Exploring the intersection of African American history, the history of slavery, and the history of American capitalism.
About
Justene Hill Edwards is an Associate Professor of History in the Corcoran Department of History at the University of Virginia. Her research explores the intersection of African American history, the history of slavery, and the history of American capitalism. In her work, she investigates slavery’s role in the long history of economic inequality in America, focusing on the 18th and 19th centuries. Always highlighting the lives of enslaved and formerly enslaved people, she studies the relationship between economic and political freedom for people of African descent in the United States. She is the author of Unfree Markets: The Slaves’ Economy and the Rise of Capitalism in South Carolina, published in 2021 by Columbia University Press.

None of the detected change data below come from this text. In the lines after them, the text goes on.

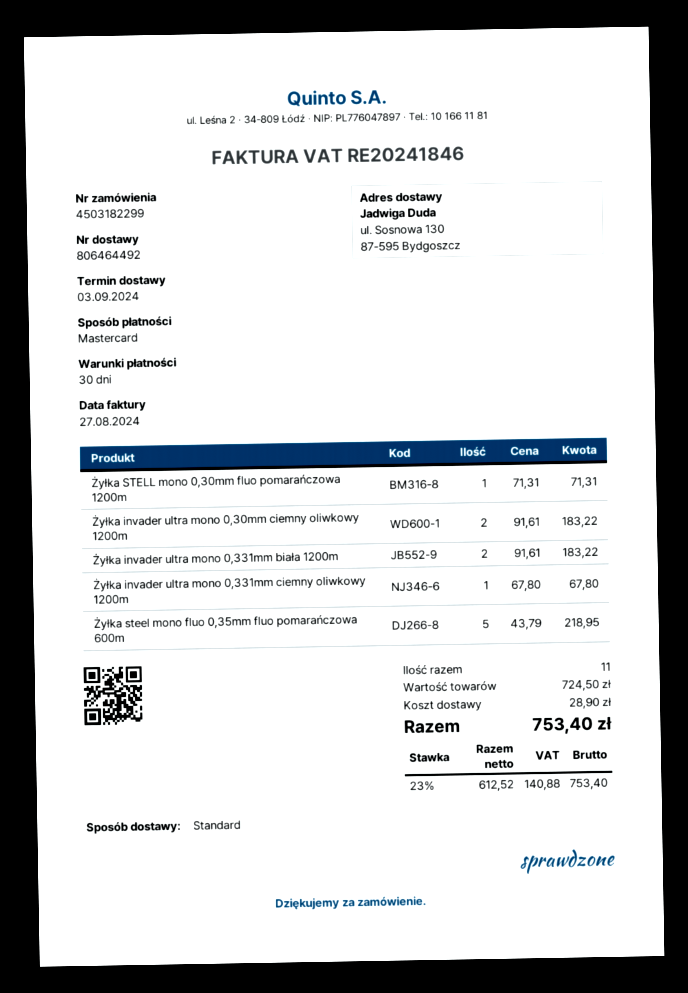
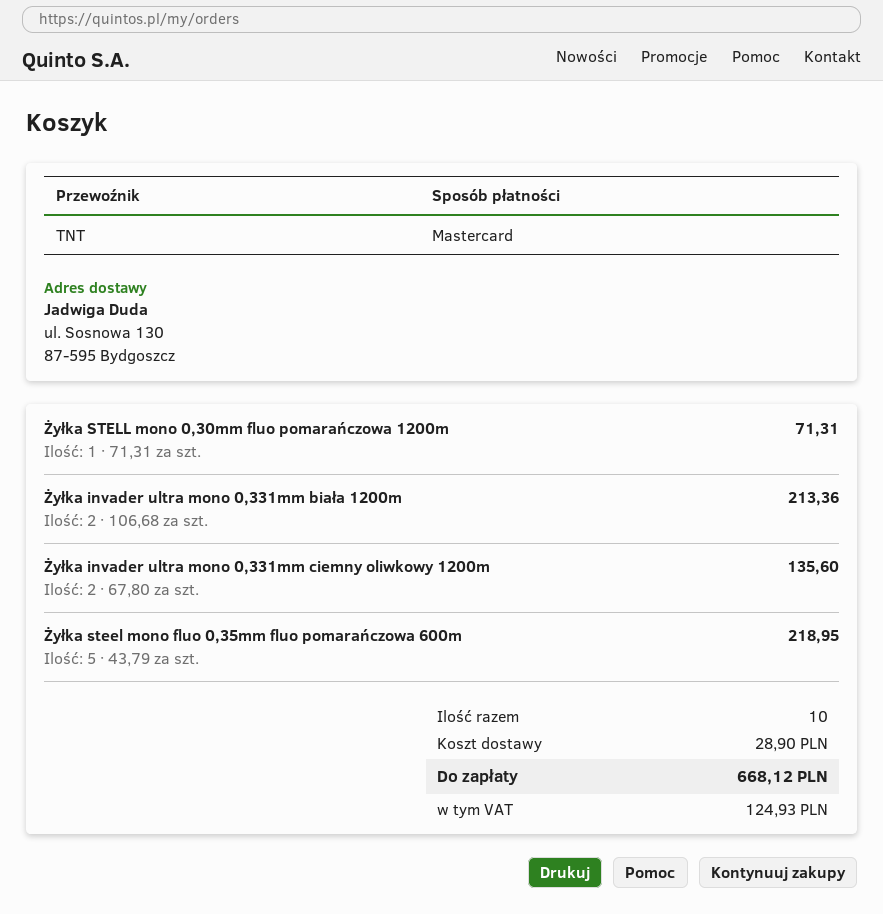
shipping method: standard -> TNT
Żyłka invader ultra mono 0,30mm ciemny oliwkowy 1200m: 2 x 91.61 = 183.22 -> none
Żyłka invader ultra mono 0,331mm biała 1200m: 2 x 91.61 = 183.22 -> 2 x 106.68 = 213.36
Żyłka invader ultra mono 0,331mm ciemny oliwkowy 1200m: 1 x 67.80 = 67.80 -> 2 x 67.80 = 135.60
total quantity: 11 -> 10
tax: 140.88 -> 124.93
total: 753.40 -> 668.12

Her forthcoming book, Savings and Trust: The Rise and Betrayal of the Freedman’s Bank, to be published in October 2024 by W.W. Norton, investigates the fraught history of the Freedman’s Savings and Trust Company.
She received research support for this project from the Carnegie Corporation of New York as a 2022 Carnegie Fellow, the Mellon Foundation as a Mellon New Directions Fellow, and the Karsh Institution for Democracy at the University of Virginia.
Justene was a Consortium Fellow at the McNeil Center for Early American Studies at the University of Pennsylvania and a Quin Morton Teaching Fellow in Princeton University’s Writing Center. Her dissertation, “’Felonious Transactions: The Legal Culture and Business Practices of Slave Economies in South Carolina, 1787-1860,” was a finalist for the C. Vann Woodward Prize from the South Historical Association, a finalist for the SHEAR Dissertation Prize from the Society for Historians on the Early American Republic, and a finalist for the Herman E. Krooss Dissertation Prize from the Business History Conference. Justene’s scholarship has been supported by the Program in American Studies at Princeton University, the Center for African American Studies at Princeton University, the Program in International and Regional Studies at Princeton University, and the College of Arts and Sciences at the University of Virginia.
Justene currently serves on the Advisory Board for the Nau Center for Civil War History at the University of Virginia and the Board of Trustees of the Business History Conference. She is a Trustee of the Midland School. She is also on the editorial boards of Enterprise & Society: The International Journal of Business History, The Journal of the Civil War Era, and the University of Virginia Press.
She received her B.A. from Swarthmore College, M.A. from Florida International University, and Ph.D. from Princeton University.
Selected Publications
“’This Slavery Business is a Horrible Thing’: The Economy of American Slavery in the Lives of the Enslaved,” Business History Review 97, vol. 2 (Summer 2023): 307-334.
“Felonious Transactions:Legal Culture and Business Practices of Slave Economies in South Carolina, 1787-1860,”Enterprise & Society 18, no. 4 (December 2017): 772-783.